## EXERCISE INSTRUCTIONS
Using the listing below, set down exactly the lines from the one that contains "bij het dashboardlicht" through the one that contains "text: 629664 ->", with no pictures.

## EXERCISE MATERIALS
Content starts

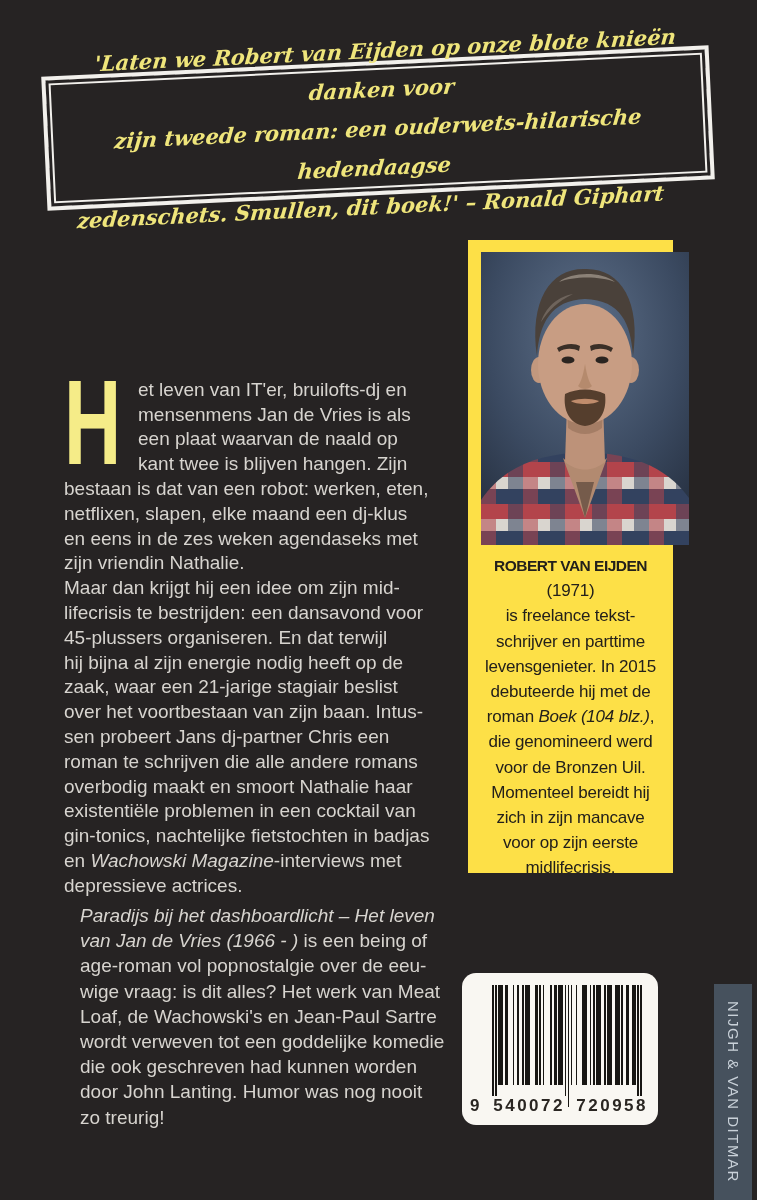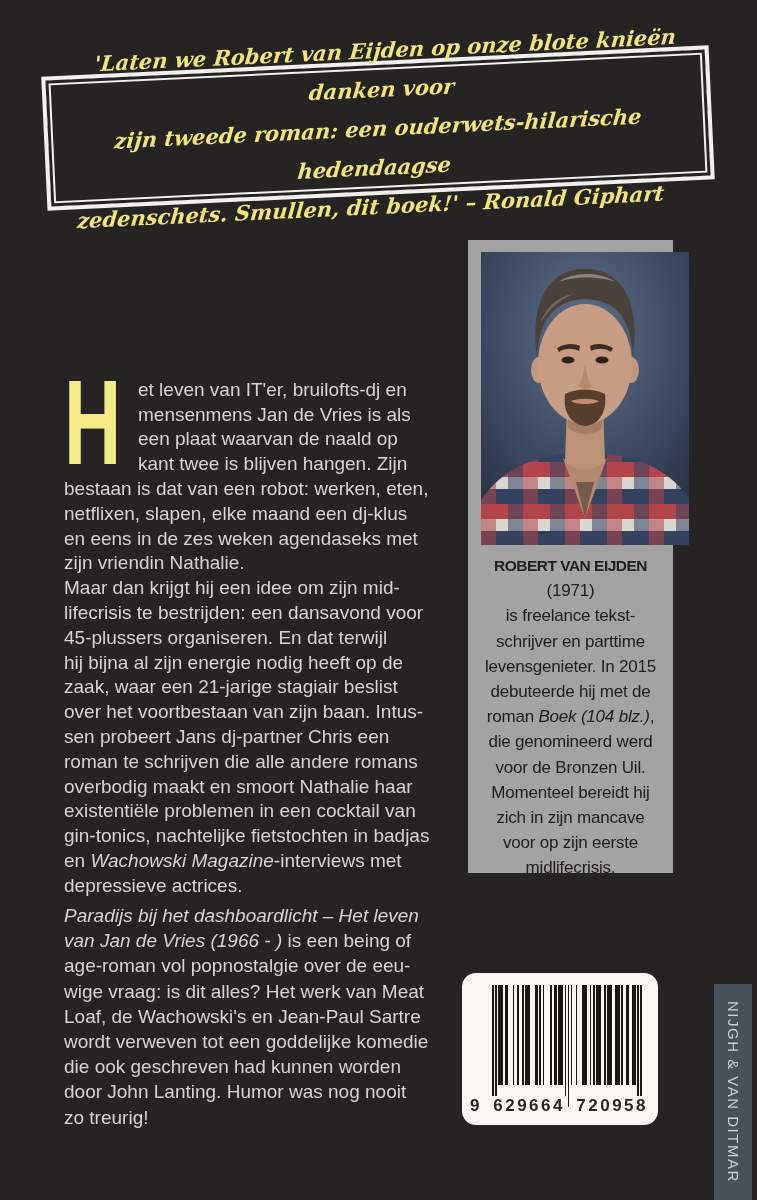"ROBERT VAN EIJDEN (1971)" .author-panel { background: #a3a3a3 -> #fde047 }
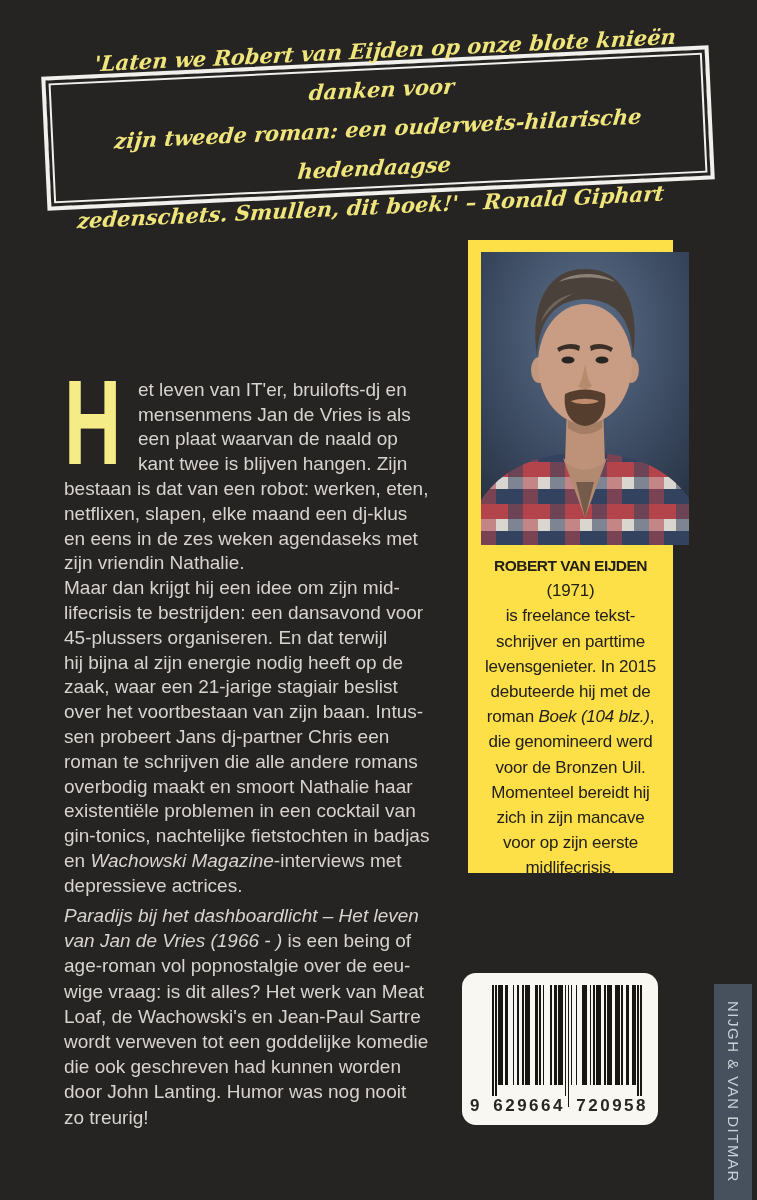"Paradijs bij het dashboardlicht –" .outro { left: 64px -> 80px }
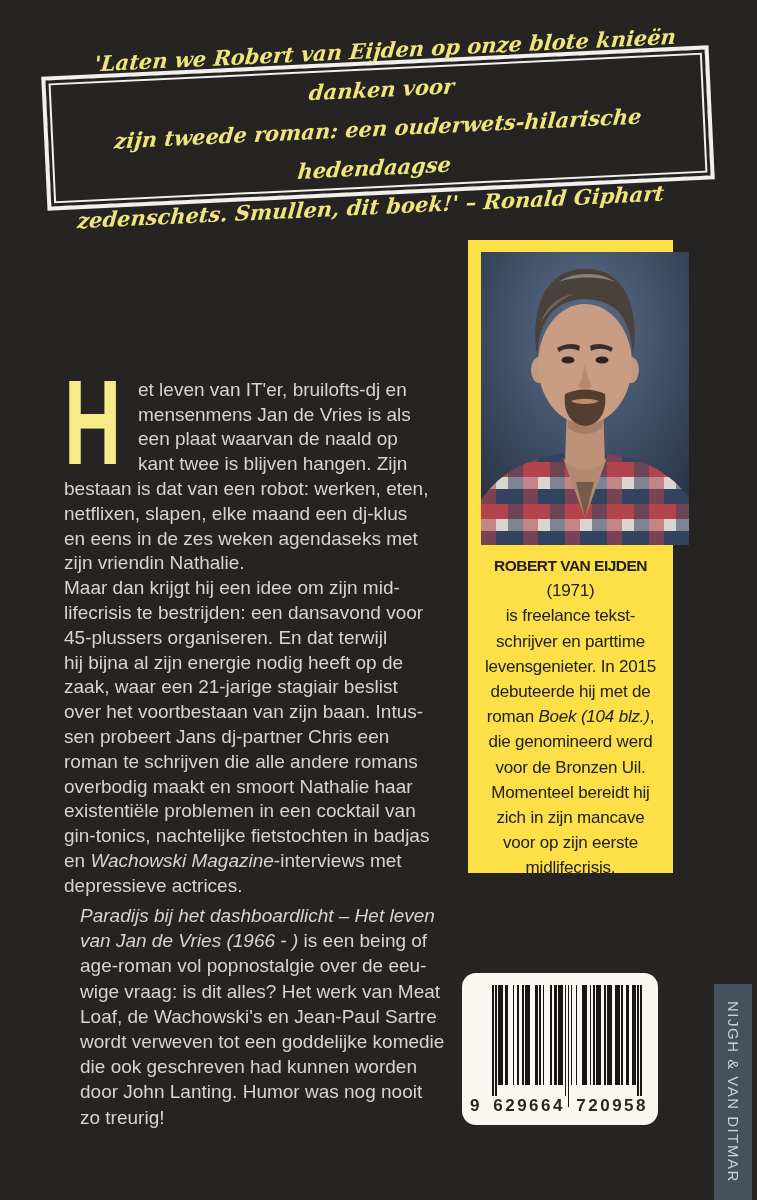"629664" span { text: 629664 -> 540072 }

Content ends
Content starts

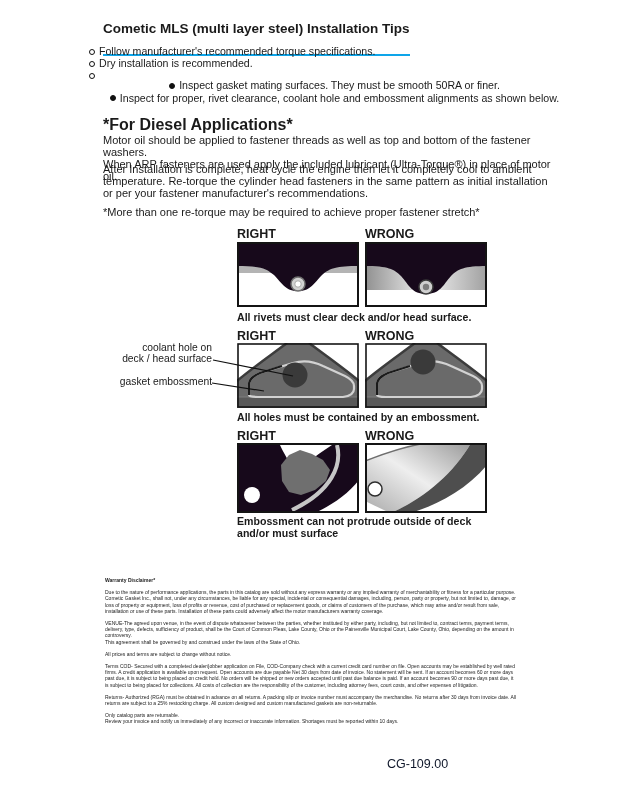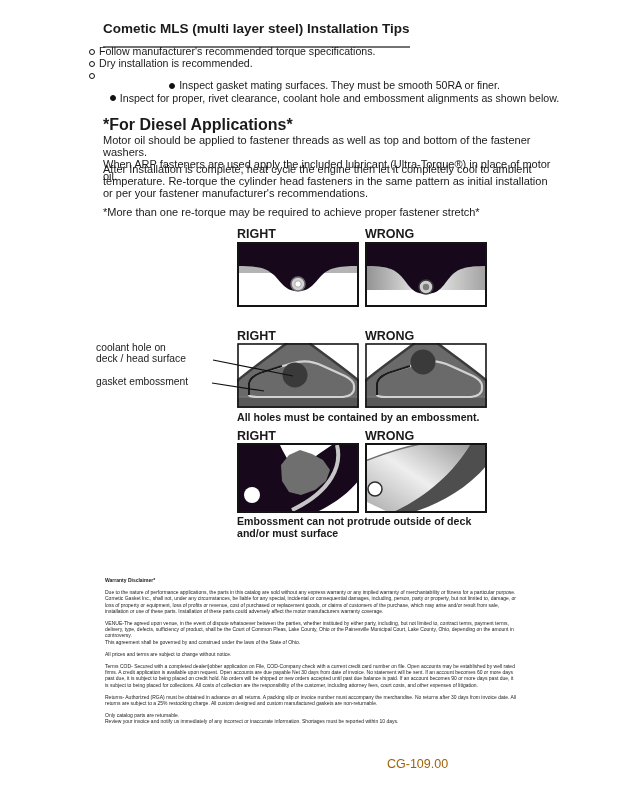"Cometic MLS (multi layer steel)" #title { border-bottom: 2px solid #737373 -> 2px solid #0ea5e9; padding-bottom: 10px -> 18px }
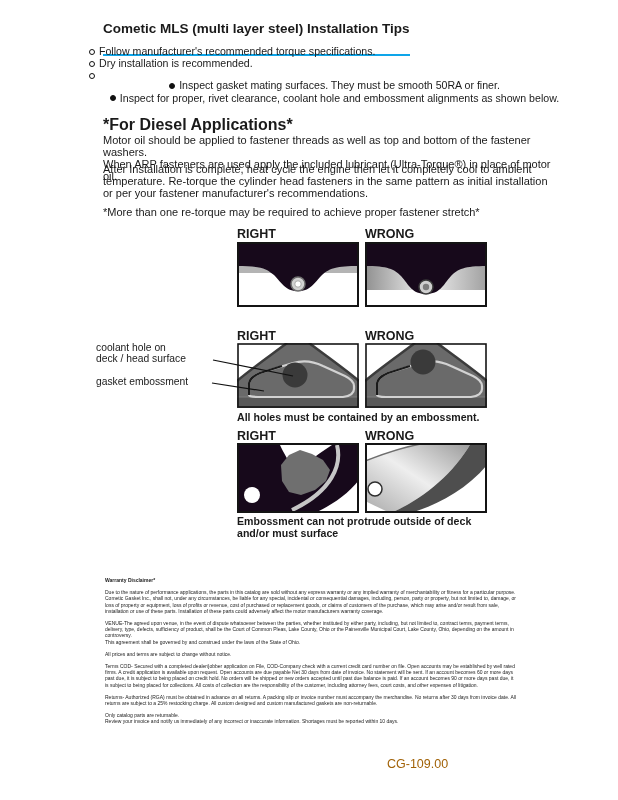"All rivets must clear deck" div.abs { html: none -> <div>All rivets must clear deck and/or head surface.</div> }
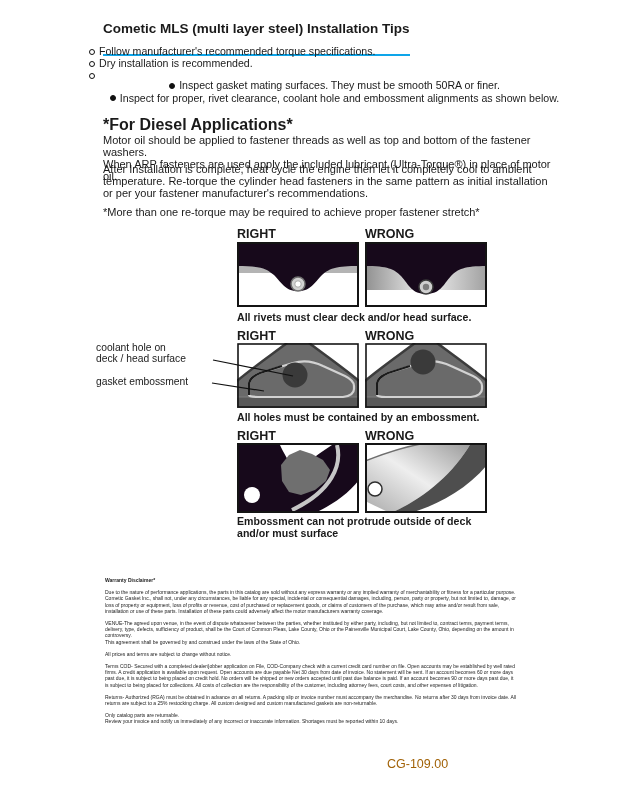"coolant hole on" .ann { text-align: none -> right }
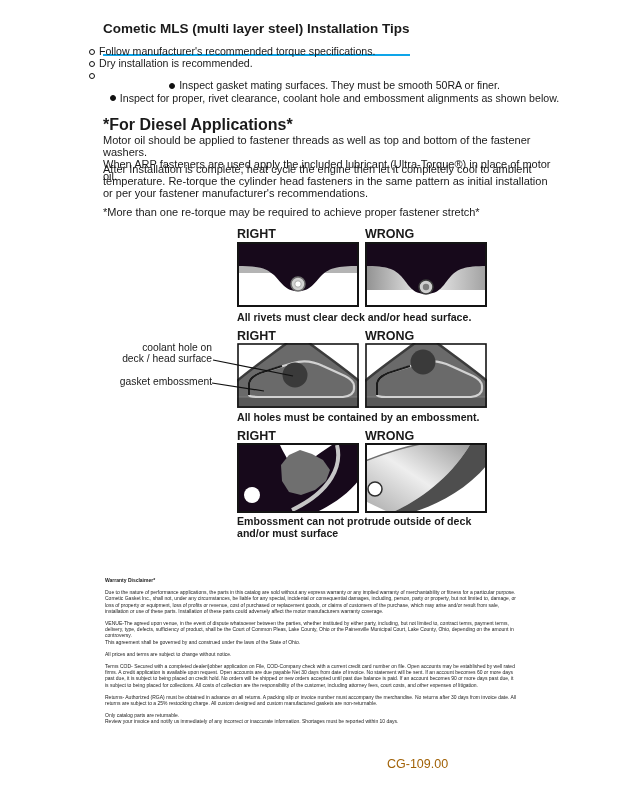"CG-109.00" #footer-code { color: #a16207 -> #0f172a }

Content ends

## RESULT OF THE EXERCISE
"Paradijs bij het dashboardlicht –" .outro { left: 64px -> 80px }
"629664" span { text: 629664 -> 540072 }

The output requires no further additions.